Bin Directory

This directory contains the executable scripts for the OSM-Notes-Analytics project, primarily focused on ETL (Extract, Transform, Load) processes and datamart generation.

Overview

The bin/ directory houses the main operational scripts that transform raw OSM notes data into a comprehensive data warehouse with pre-computed analytics datamarts.

Quick Reference

New to the project? Start here:

Entry Points Documentation - Which scripts can be called directly
Environment Variables - Configuration via environment variables
DWH README - Detailed DWH documentation

Key Entry Points:

bin/dwh/ETL.sh - Main ETL process (creates/updates data warehouse)
bin/dwh/datamartCountries/datamartCountries.sh - Country datamart
bin/dwh/datamartUsers/datamartUsers.sh - User datamart
bin/dwh/profile.sh - Profile generator
bin/dwh/exportDatamartsToJSON.sh - Export to JSON
bin/dwh/cleanupDWH.sh - Cleanup script

See Entry Points Documentation for complete details.

Directory Structure

bin/
└── dwh/                           # data warehouse scripts
    ├── ETL.sh                     # Main ETL orchestration script
    ├── profile.sh                 # Profile generator for users and countries
    ├── cleanupDWH.sh              # Cleanup DWH objects and temp files
    ├── README.md                  # DWH documentation
    ├── datamartCountries/         # Country datamart scripts
    │   └── datamartCountries.sh
    └── datamartUsers/             # User datamart scripts
        └── datamartUsers.sh

Main Scripts

1. ETL.sh - Main ETL Process

Location: bin/dwh/ETL.sh

Purpose: Orchestrates the complete ETL process to populate the data warehouse from base tables.

Features:

Creates star schema dimensions and fact tables
Supports initial load and incremental updates
Parallel processing by year (2013-present)
Recovery and resume capabilities
Resource monitoring and validation
Comprehensive logging

Usage:

# ETL execution (auto-detects first run vs incremental)
./bin/dwh/ETL.sh

# Show help
./bin/dwh/ETL.sh --help

Auto-detection:

First execution: Automatically detects if DWH doesn't exist or is empty, creates all DWH objects and performs initial load
Subsequent runs: Automatically detects existing data and processes only incremental updates
Perfect for cron: Same command works for both scenarios

Configuration:

Database connection: etc/properties.sh
ETL settings: etc/etl.properties

Logging:

# Follow ETL progress in real-time
tail -40f $(ls -1rtd /tmp/ETL_* | tail -1)/ETL.log

Performance:

Initial load: ~30 hours (with parallel processing)
Incremental update: 5-15 minutes (depends on new data volume)
Resource requirements: 4GB+ RAM, multi-core CPU recommended

2. profile.sh - Profile Generator

Location: bin/dwh/profile.sh

Purpose: Generates detailed profiles for users and countries based on datamart data.

Usage:

# User profile
./bin/dwh/profile.sh --user AngocA

# Country profile (English name)
./bin/dwh/profile.sh --country Colombia
./bin/dwh/profile.sh --country "United States of America"

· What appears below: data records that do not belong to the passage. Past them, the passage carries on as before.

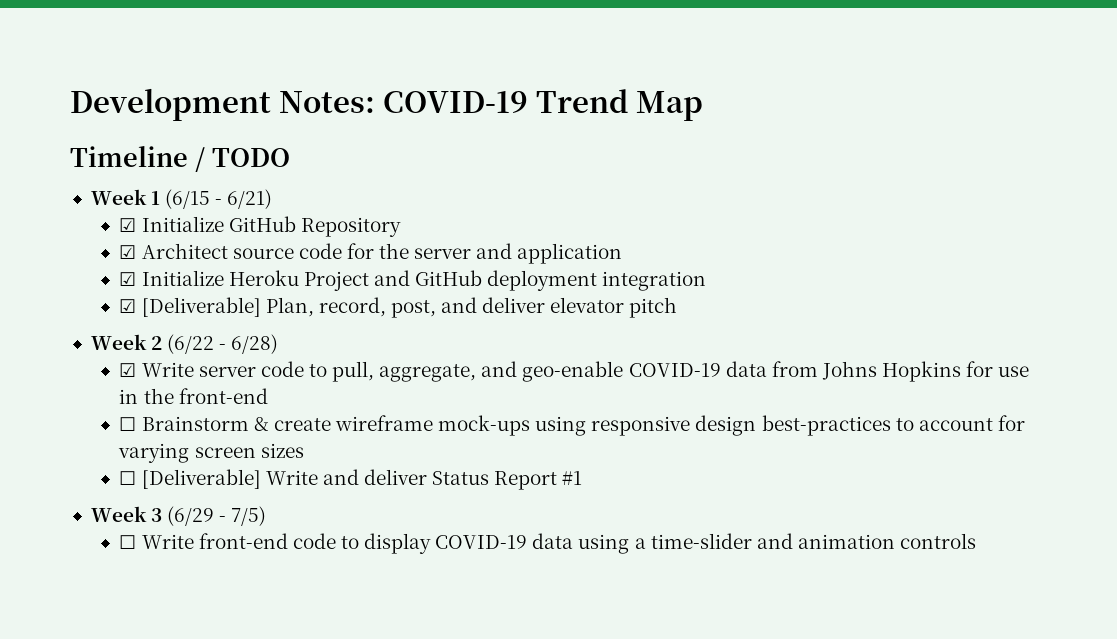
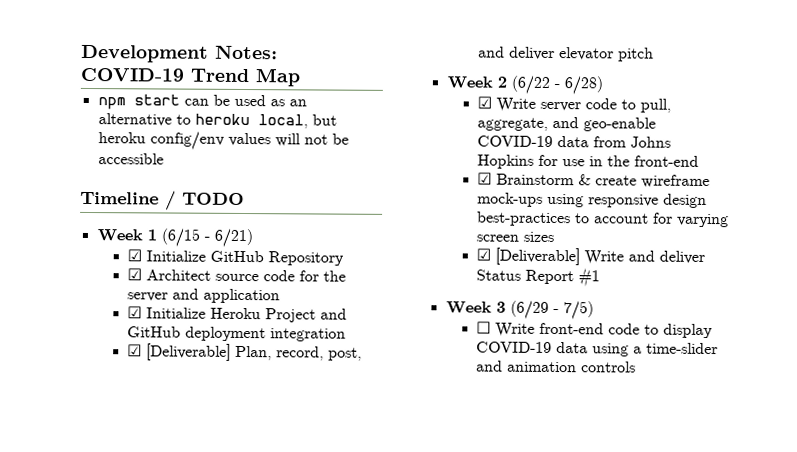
+ npm start can be used as an alternative to heroku local, but heroku config/env values will not be accessible
- ☐ Brainstorm & create wireframe mock-ups using responsive design best-practices to account for varying screen sizes
+ ☑ Brainstorm & create wireframe mock-ups using responsive design best-practices to account for varying screen sizes
- ☐ [Deliverable] Write and deliver Status Report #1
+ ☑ [Deliverable] Write and deliver Status Report #1

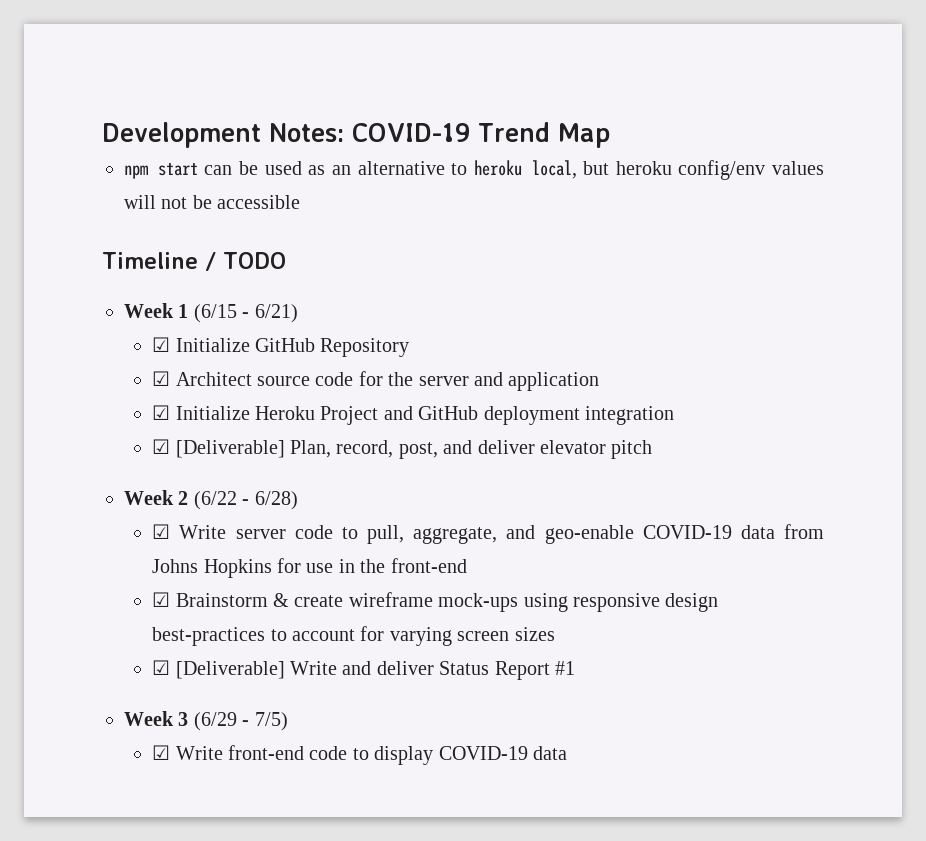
- ☐ Write front-end code to display COVID-19 data using a time-slider and animation controls
+ ☑ Write front-end code to display COVID-19 data

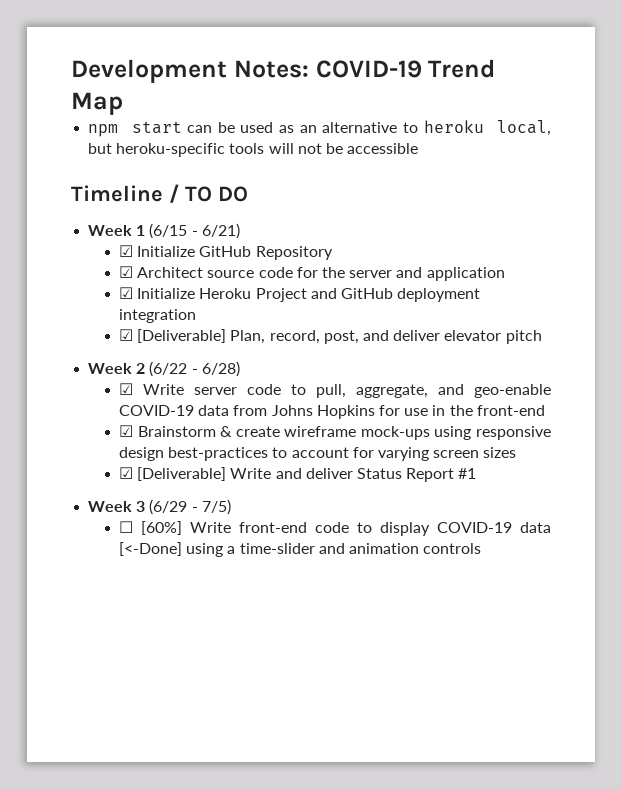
- npm start can be used as an alternative to heroku local, but heroku config/env values will not be accessible
+ npm start can be used as an alternative to heroku local, but heroku-specific tools will not be accessible
- Timeline / TODO
+ Timeline / TO DO
- ☑ Write front-end code to display COVID-19 data
+ ☐ [60%] Write front-end code to display COVID-19 data [<-Done] using a time-slider and animation controls

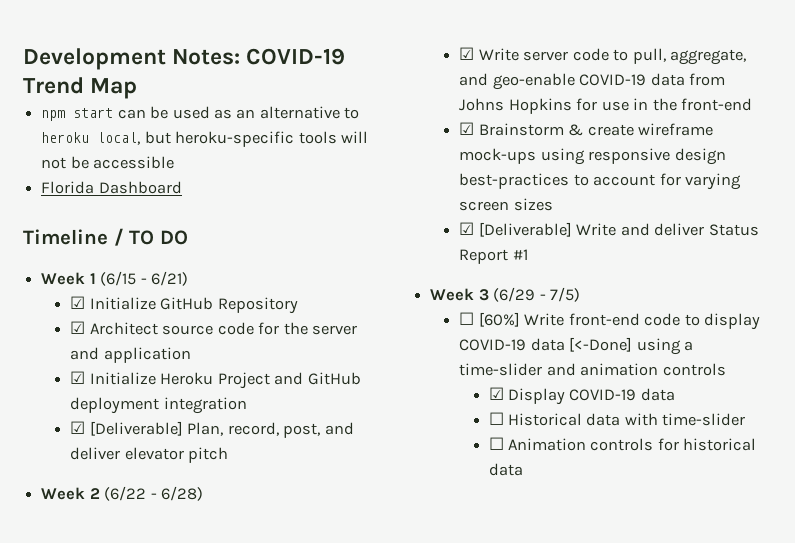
+ Florida Dashboard
+ ☑ Display COVID-19 data
+ ☐ Historical data with time-slider
+ ☐ Animation controls for historical data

# Country profile (Spanish name)
./bin/dwh/profile.sh --pais Colombia
./bin/dwh/profile.sh --pais "Estados Unidos"

# General notes statistics
./bin/dwh/profile.sh

Output includes:

Historical activity timeline
Geographic distribution
Working hours heatmap
Rankings and leaderboards
Activity patterns
First and most recent actions

Prerequisites:

Datamarts must be populated first
Run datamartCountries.sh and datamartUsers.sh before generating profiles

3. datamartCountries.sh - Country Datamart

Location: bin/dwh/datamartCountries/datamartCountries.sh

Purpose: Populates the country-level datamart with pre-computed analytics.

Usage:

./bin/dwh/datamartCountries/datamartCountries.sh

Features:

Aggregates note statistics by country
Computes yearly historical data (2013-present)
Generates user rankings per country
Calculates working hours patterns
Tracks first and latest activities

Execution time: ~20 minutes

Prerequisites:

ETL must be completed
DWH fact and dimension tables must exist

Output:

Populates dwh.datamartCountries table
One row per country with comprehensive metrics

4. cleanupDWH.sh - Cleanup Script

Location: bin/dwh/cleanupDWH.sh

Purpose: Removes data warehouse objects from the database and cleans up temporary files. Uses database configuration from etc/properties.sh.

⚠️ WARNING: This script can permanently delete data! Always use --dry-run first to see what will be removed.

Usage:

# Safe operations (no confirmation required):
./bin/dwh/cleanupDWH.sh --remove-temp-files    # Remove only temporary files
./bin/dwh/cleanupDWH.sh --dry-run              # Show what would be done (safe)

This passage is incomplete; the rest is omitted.